The whole of the First Strategic Echelon of the Soviet Army was being secretly reinforced. Activity on the frontier zone was not concerned solely with digesting the arrival of these large reinforcing formations; much regrouping along frontier districts also took place. Under the guise of changing summer camps, units drew closer to the frontier. The 78th Rifle Division in the Kiev Special Military District ‘on the pretext of training exercises’ according to the district official history ‘was moved out to the state frontier’. Colonel Bagramyan recalls the instruction to move all five of his district’s rifle corps to the border on 15 June, stating ‘they took with them everything necessary for active operations.’ In the Odessa District, Maj-Gen M. V. Zakharov, the Ninth Army Chief of Staff, oversaw the movement of the 30th and 74th Rifle Divisions on the same day. They ‘assembled in woods to the east of Bel’tsy under the pretext of training exercises’.
(6)

There is some controversy over possible Soviet offensive intentions in the summer of 1941. One view, based upon the massive rail deployment of troops under way, totally absorbing the rail network and to the possible detriment of the harvest, was that Stalin foresaw a full concentration of Soviet troops on the frontier by 10 July. Prior to the Russo-German Non-Aggression Pact, only divisions and corps had existed in Soviet frontier districts. Between August 1939 when it was signed and April 1941, the number of armies on the Soviet western border increased from none to 11. Three more arrived during May together with five airborne corps. Stalin could have assembled 23 armies and more than 20 independent corps if Hitler had not invaded on 22 June.
(7)

Whatever the outcome of the debate, what is clear is that the Soviet build-up of forces on the western frontier by June 1941 was following a distinct and planned development. Third Soviet Army in the Grodno region, following reinforcement by the XXIst Soviet Rifle Corps, had an army boundary only 80km wide, with seven rifle divisions with an average divisional frontage of only 6.6km, when 10km might be considered normal. Apart from being the strongest unit compared to its sister formations along the western border, it had, unusually, a self-sufficient independent tank brigade in addition to its mechanised corps.

This army was clearly configured in an offensive stance. In essence Third, Tenth and Fourth Soviet Armies, numbering 36 divisions with 10 armoured, did present a possible offensive threat to East Prussia. Tenth Army’s air force units were located near the border, while all the logistic bases and camps of the entire Western Special Military District were located well forward. Ten million litres of petrol were cached forward in Brest-Litovsk alone,
(8)
directly on the new German/Russian demarcation line.
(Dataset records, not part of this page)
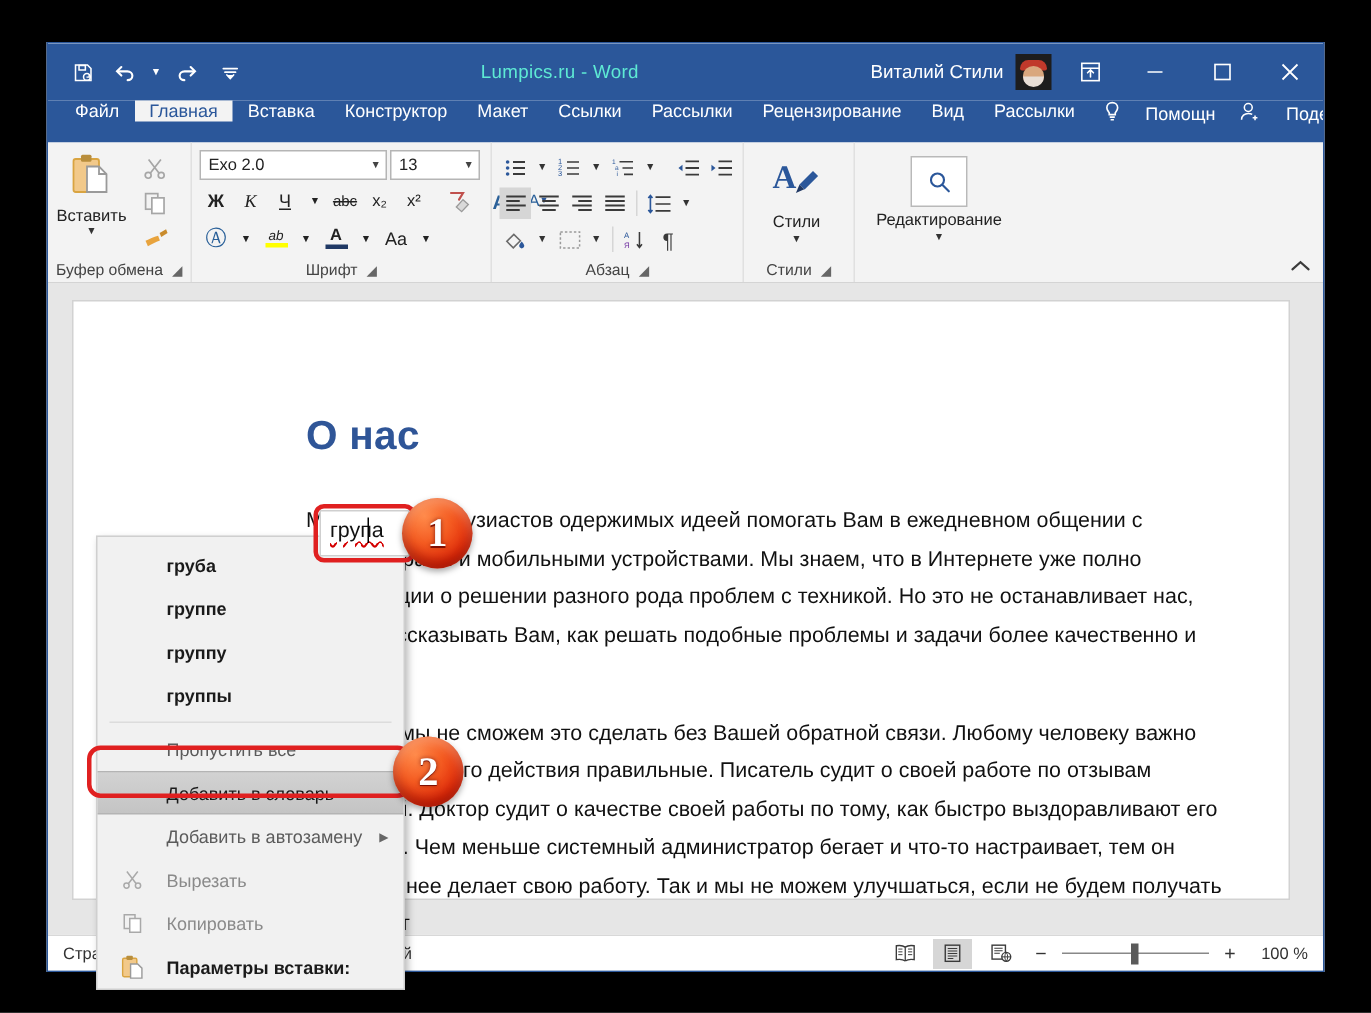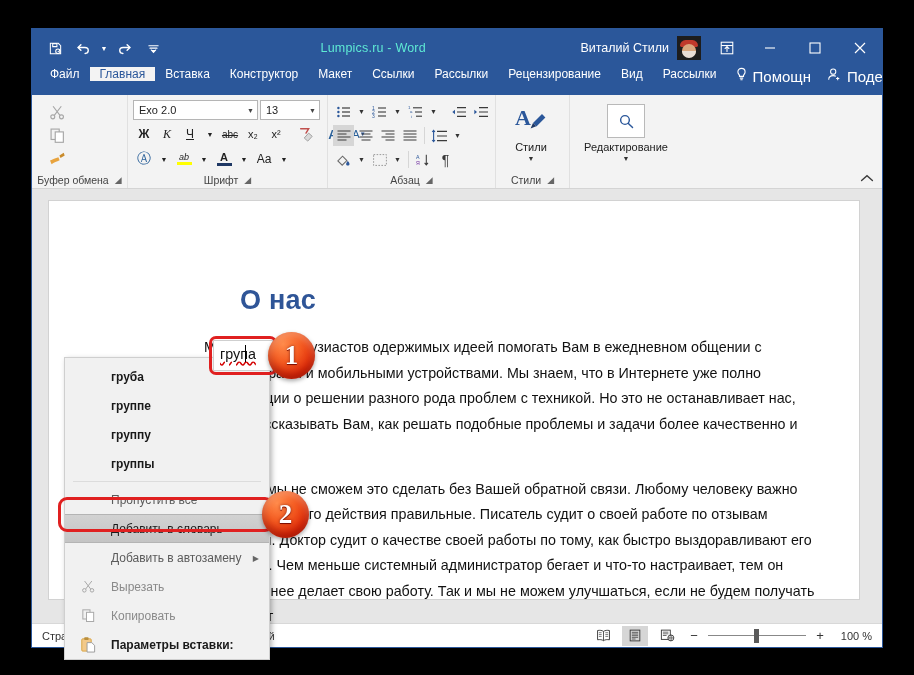"Помощн" .tellme, .share { font-size: 15px -> 12px; gap: 5px -> 16px }
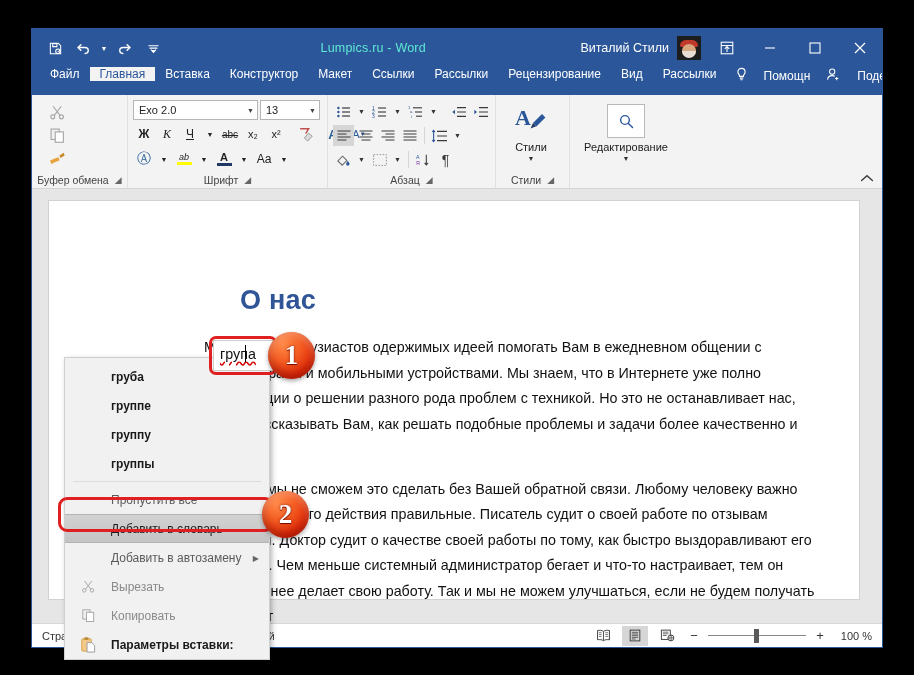"Вставить" div.clip-left { html: none -> <div> <span> <svg> <rect></rect> <rect></rect> <path></path> <path></path> </svg> </span> <span>Вставить</span> <span>▼</span> </div> }
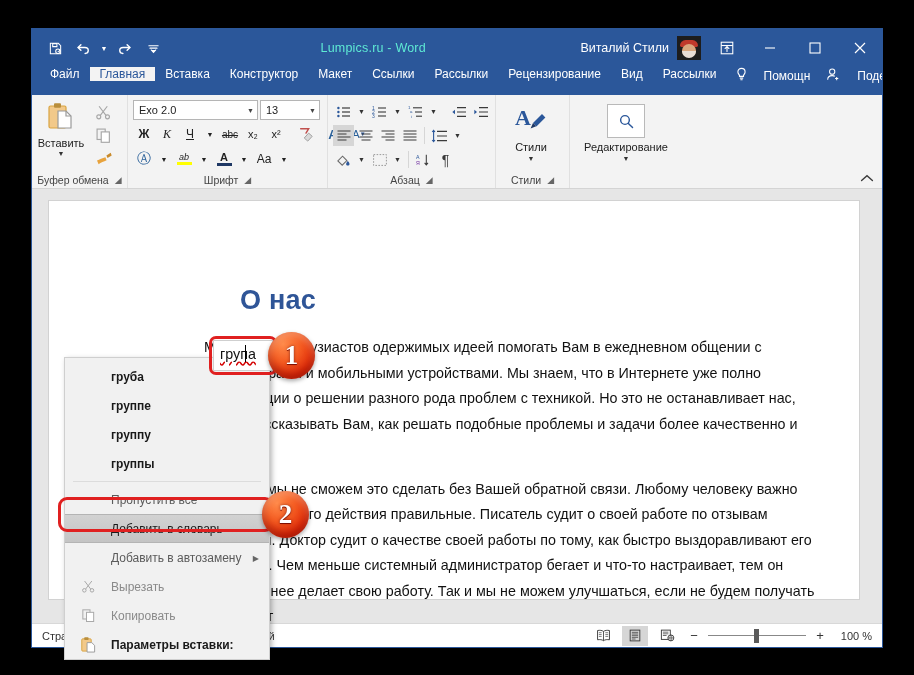"О нас" .doc-h1 { margin-left: 36px -> none; top: 84px -> 74px }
Part of this apparent Soviet offensive stance is explainable by the practicalities and difficulties of deploying Soviet forces from the interior to the west, compared to the German build-up, capable of more rapid achievement because of the denser road and rail network on their side of the border. Soviet military doctrine from the 1930s considered that future conflict would involve armies numbering millions of men. Offensives need not necessarily await the complete mobilisation of these millions. There should be troops on the frontier, able to enter enemy territory on the first day of war. These would disrupt enemy mobilisations while covering their own. Marshal of the Soviet Union M. W. Tukhachevski, instrumental in formulating this doctrine before his execution during the Stalinist purges, advocated ‘invasion armies’ stationed near the frontier. These forces should cross the border immediately following mobilisation. Mechanised formations ought to be deployed within 50–60km of the belt to enable this. Factors such as these were influencing the form-up and deployment of the First Strategic Echelon near the border, well under way by June 1941.